WHAT THE TASK ASKS: Exactly the lines from the one containing "- if I tell" through the end of the data below are to be reproduced, and nothing besides them.
*** AVAILABLE RECORDS ***
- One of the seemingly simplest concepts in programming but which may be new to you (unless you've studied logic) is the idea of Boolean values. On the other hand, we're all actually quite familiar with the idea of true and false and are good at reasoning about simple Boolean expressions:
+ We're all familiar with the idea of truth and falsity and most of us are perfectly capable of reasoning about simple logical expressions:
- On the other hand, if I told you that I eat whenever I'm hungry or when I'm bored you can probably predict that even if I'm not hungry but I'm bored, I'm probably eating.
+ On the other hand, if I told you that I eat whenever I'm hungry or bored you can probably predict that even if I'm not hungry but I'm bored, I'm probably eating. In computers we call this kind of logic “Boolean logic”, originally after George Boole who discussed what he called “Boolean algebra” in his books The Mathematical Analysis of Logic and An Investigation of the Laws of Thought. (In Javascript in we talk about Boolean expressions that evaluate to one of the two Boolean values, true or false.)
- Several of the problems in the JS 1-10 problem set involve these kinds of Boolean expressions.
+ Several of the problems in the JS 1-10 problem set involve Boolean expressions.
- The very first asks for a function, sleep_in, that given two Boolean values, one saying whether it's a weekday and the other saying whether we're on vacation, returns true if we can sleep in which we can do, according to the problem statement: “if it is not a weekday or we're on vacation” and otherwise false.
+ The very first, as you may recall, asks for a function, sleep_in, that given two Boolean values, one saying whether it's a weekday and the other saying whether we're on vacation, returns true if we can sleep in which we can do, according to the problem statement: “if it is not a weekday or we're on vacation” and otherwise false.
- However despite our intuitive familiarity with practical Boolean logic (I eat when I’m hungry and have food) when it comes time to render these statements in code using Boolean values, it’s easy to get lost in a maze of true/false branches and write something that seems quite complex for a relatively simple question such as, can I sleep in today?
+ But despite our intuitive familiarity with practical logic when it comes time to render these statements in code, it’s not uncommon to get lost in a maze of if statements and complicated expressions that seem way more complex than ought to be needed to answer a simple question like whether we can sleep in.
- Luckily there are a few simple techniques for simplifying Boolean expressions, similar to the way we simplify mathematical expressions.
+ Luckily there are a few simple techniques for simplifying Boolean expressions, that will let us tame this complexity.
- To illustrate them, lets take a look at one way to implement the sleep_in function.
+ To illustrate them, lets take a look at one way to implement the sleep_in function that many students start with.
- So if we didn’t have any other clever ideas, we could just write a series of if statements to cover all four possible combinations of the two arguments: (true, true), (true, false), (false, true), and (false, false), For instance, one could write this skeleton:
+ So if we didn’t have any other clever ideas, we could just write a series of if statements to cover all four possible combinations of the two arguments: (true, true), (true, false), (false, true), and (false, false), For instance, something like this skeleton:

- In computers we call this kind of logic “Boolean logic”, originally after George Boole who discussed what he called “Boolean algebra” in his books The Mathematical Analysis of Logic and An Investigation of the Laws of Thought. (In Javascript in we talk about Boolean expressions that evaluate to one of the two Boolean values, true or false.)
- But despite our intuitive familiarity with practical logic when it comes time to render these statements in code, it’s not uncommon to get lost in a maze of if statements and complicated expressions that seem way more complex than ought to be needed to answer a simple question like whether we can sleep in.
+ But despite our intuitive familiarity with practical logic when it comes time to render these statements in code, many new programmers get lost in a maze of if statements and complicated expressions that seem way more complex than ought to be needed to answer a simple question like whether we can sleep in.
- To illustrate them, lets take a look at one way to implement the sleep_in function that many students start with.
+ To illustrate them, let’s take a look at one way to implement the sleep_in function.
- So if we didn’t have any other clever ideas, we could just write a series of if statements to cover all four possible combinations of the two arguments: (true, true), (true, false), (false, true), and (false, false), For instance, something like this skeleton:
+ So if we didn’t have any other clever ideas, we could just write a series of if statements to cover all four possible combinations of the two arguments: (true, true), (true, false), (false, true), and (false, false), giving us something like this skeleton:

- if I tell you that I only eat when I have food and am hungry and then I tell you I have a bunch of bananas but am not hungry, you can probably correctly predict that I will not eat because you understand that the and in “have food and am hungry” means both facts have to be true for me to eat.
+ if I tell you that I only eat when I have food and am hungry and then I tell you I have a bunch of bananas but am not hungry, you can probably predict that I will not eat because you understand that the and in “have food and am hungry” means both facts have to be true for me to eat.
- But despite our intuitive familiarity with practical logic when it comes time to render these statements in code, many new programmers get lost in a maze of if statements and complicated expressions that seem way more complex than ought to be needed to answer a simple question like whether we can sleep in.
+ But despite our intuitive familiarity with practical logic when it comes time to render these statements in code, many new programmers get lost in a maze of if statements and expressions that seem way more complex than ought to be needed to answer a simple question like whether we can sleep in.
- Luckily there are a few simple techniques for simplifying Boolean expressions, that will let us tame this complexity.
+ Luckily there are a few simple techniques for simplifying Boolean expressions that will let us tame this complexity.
*** End of AVAILABLE RECORDS ***
ANSWER BELOW:
- if I tell you that I only eat when I have food and am hungry and then I tell you I have a bunch of bananas but am not hungry, you can probably correctly predict that I will not eat because you understand that the and in “have food and am hungry” means both facts have to be true for me to eat.
+ if I tell you that I only eat when I have food and am hungry and then I tell you I have a bunch of bananas but am not hungry, you can probably predict that I will not eat because you understand that the and in “have food and am hungry” means both facts have to be true for me to eat.
- But despite our intuitive familiarity with practical logic when it comes time to render these statements in code, many new programmers get lost in a maze of if statements and complicated expressions that seem way more complex than ought to be needed to answer a simple question like whether we can sleep in.
+ But despite our intuitive familiarity with practical logic when it comes time to render these statements in code, many new programmers get lost in a maze of if statements and expressions that seem way more complex than ought to be needed to answer a simple question like whether we can sleep in.
- Luckily there are a few simple techniques for simplifying Boolean expressions, that will let us tame this complexity.
+ Luckily there are a few simple techniques for simplifying Boolean expressions that will let us tame this complexity.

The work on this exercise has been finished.